Leaving Mbandaka

On leaving Mbandaka after the two months’ stay here I want to write about a couple of the more challenging aspects of life here. I hope what I have learned in dealing with them will help make the stay of other travelers more pleasant and fulfilling.

The regular requests for financial help from both strangers and friends will annoy and disturb. Well into my second month, I learned that even a little something given in response will often suffice.

Early on, I turned away requests for help paying school fees thinking that anything less than full tuition support would disappoint. I now realize that any sort of gift can be satisfying. A few oranges, a shirt, a ball or deck of cards recognize and affirm the person making the request. How this works is still a mystery but seems to have something to do with the satisfaction, if not power, gained from relating to another and to a foreigner in particular. What I can unequivocally state is that no gift has been turned away or scorned.

It is also important to remember that such requests also represent an opportunity for the other to reveal and teach us about life in this very different environment and culture. An hour plus conversation with a retired minister covered his objectives to marry again following the death of his wife, to build another house, and to buy new mattresses for his children and himself. With such large goals, I thought there would be no way to avoid disappointing him. I was slightly stunned and quite relieved by his gracious thanks for my gift of a sum equivalent to a few “toleka” rides on a taxi bicycle – or a couple of cups of coffee in the U.S.

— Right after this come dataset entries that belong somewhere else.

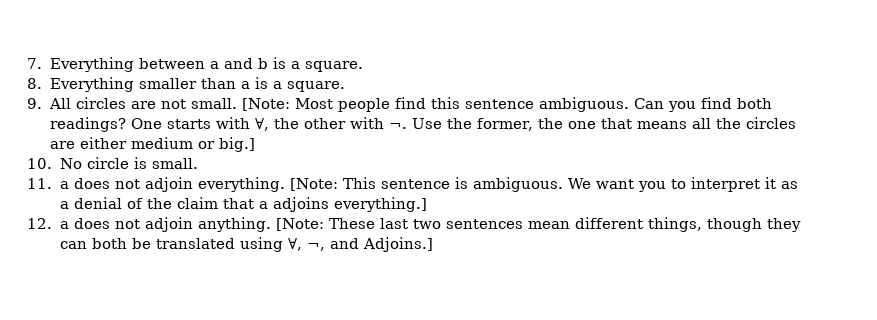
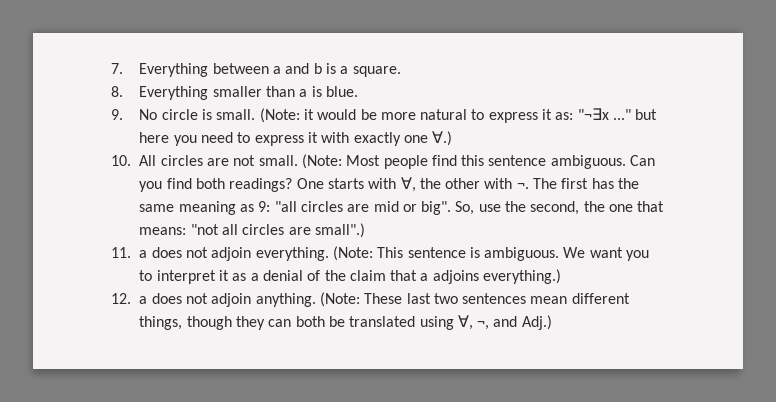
- 8. Everything smaller than a is a square.
- 9. All circles are not small.
+ 8. Everything smaller than a is blue.
+ 9. No circle is small. (Note: it would be more natural to express it as: "¬∃x ..." but here you need to express it with exactly one ∀.)
+ 10. All circles are not small.
- [Note: Most people find this sentence ambiguous.
+ (Note: Most people find this sentence ambiguous.
- Use the former, the one that means all the circles are either medium or big.]
- 10. No circle is small.
+ The first has the same meaning as 9: "all circles are mid or big". So, use the second, the one that means: "not all circles are small".)
- [Note: This sentence is ambiguous.
+ (Note: This sentence is ambiguous.
- We want you to interpret it as a denial of the claim that a adjoins everything.]
+ We want you to interpret it as a denial of the claim that a adjoins everything.)
- [Note: These last two sentences mean different things, though they can both be translated using ∀, ¬, and Adjoins.]
+ (Note: These last two sentences mean different things, though they can both be translated using ∀, ¬, and Adj.)

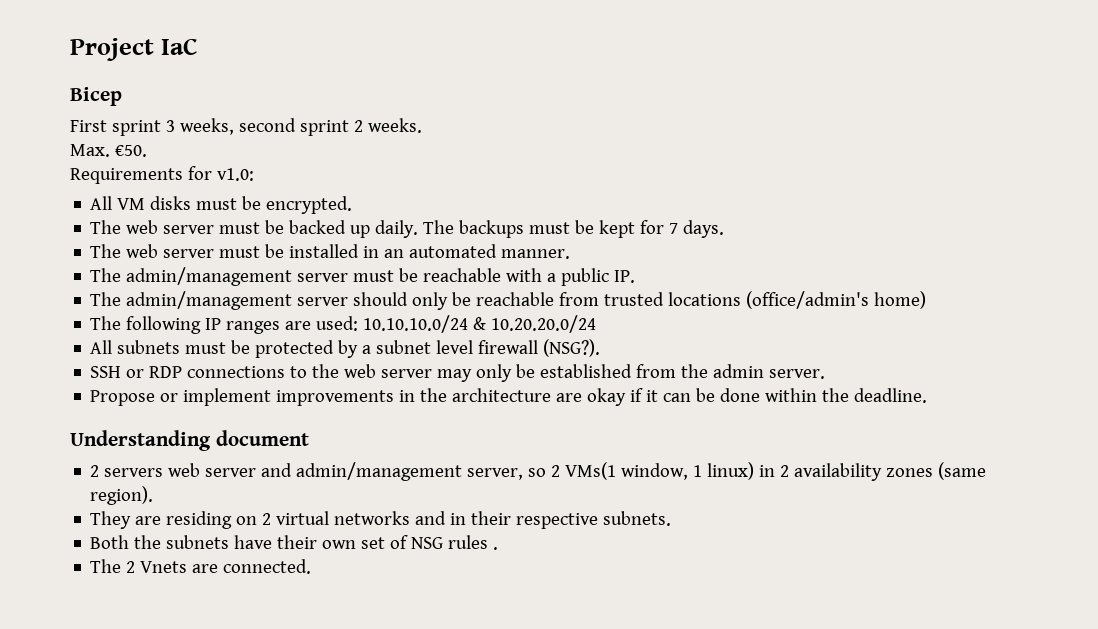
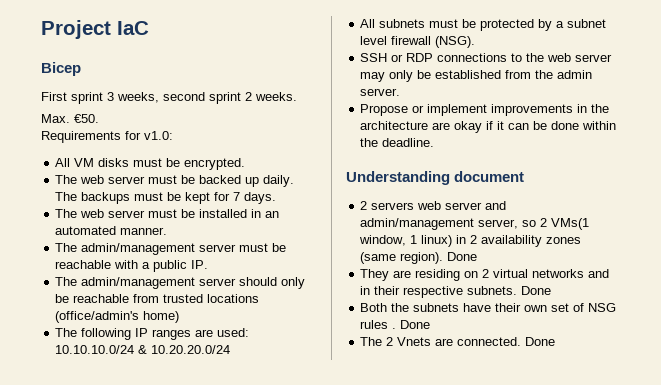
- All subnets must be protected by a subnet level firewall (NSG?).
+ All subnets must be protected by a subnet level firewall (NSG).
- 2 servers web server and admin/management server, so 2 VMs(1 window, 1 linux) in 2 availability zones (same region).
+ 2 servers web server and admin/management server, so 2 VMs(1 window, 1 linux) in 2 availability zones (same region). Done
- They are residing on 2 virtual networks and in their respective subnets.
+ They are residing on 2 virtual networks and in their respective subnets. Done
- Both the subnets have their own set of NSG rules .
+ Both the subnets have their own set of NSG rules . Done
- The 2 Vnets are connected.
+ The 2 Vnets are connected. Done

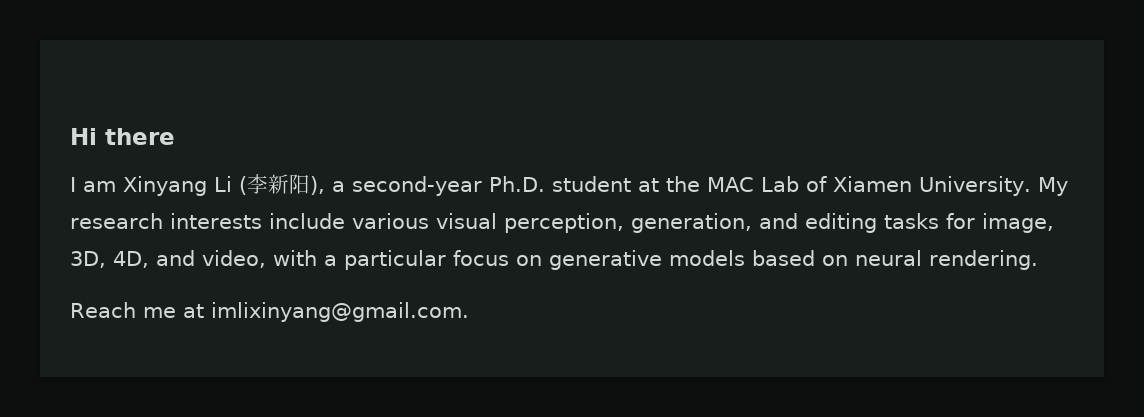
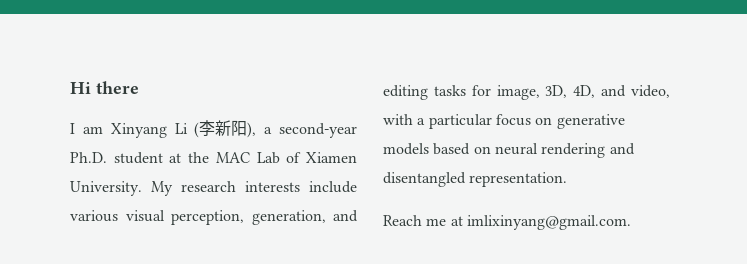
- My research interests include various visual perception, generation, and editing tasks for image, 3D, 4D, and video, with a particular focus on generative models based on neural rendering.
+ My research interests include various visual perception, generation, and editing tasks for image, 3D, 4D, and video, with a particular focus on generative models based on neural rendering and disentangled representation.

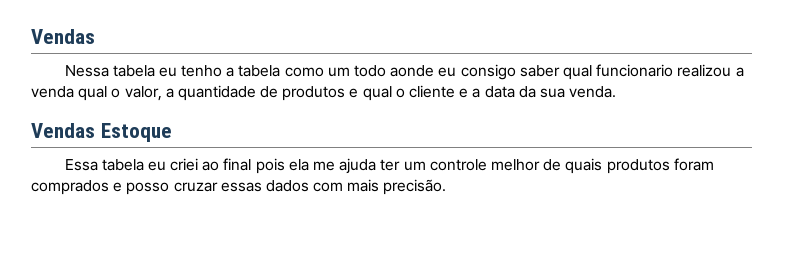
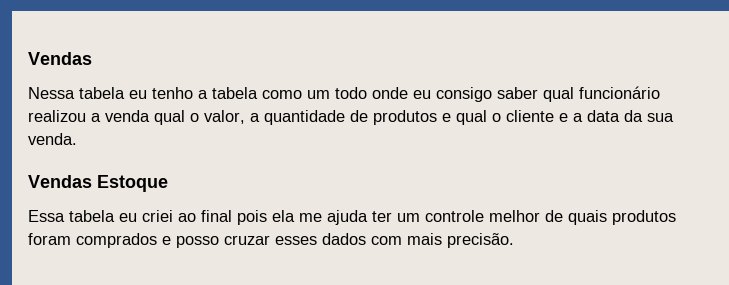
- Nessa tabela eu tenho a tabela como um todo aonde eu consigo saber qual funcionario realizou a venda qual o valor, a quantidade de produtos e qual o cliente e a data da sua venda.
+ Nessa tabela eu tenho a tabela como um todo onde eu consigo saber qual funcionário realizou a venda qual o valor, a quantidade de produtos e qual o cliente e a data da sua venda.
- Essa tabela eu criei ao final pois ela me ajuda ter um controle melhor de quais produtos foram comprados e posso cruzar essas dados com mais precisão.
+ Essa tabela eu criei ao final pois ela me ajuda ter um controle melhor de quais produtos foram comprados e posso cruzar esses dados com mais precisão.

But prayer in such situations also helps greatly. When the needs are daunting and surpass anything you are able to do, consolation comes in joining with the other in experiencing the realm where all is possible and answers are beyond our grasp and comprehension. The power of prayer in such encounters and relationships has been among the greatest pleasures of my stay. Both the prayers of others and my own prayers seem to have touched new places within me. So for those few visitors whose pleas for help were met solely by my offerings of prayer, I should single them out with words of thanks for their visits.

I have also learned that the frequent delays and waiting normal to life here can enrich and fulfill. Life is so different here it is hard to imagine being bored or not being able to learn something in any setting. Like the constant activity on the river, life teems and fascinates. But even when there seems little to attract one’s attention, the opportunity to reflect on what one is feeling and thinking has brought rewards. Giving myself, or being given, the chance to check in on myself has made myself, as well as life here, more fascinating. And for someone who always avoids waiting in lines if at all possible, this learning too will I hope transfer to my life in the States.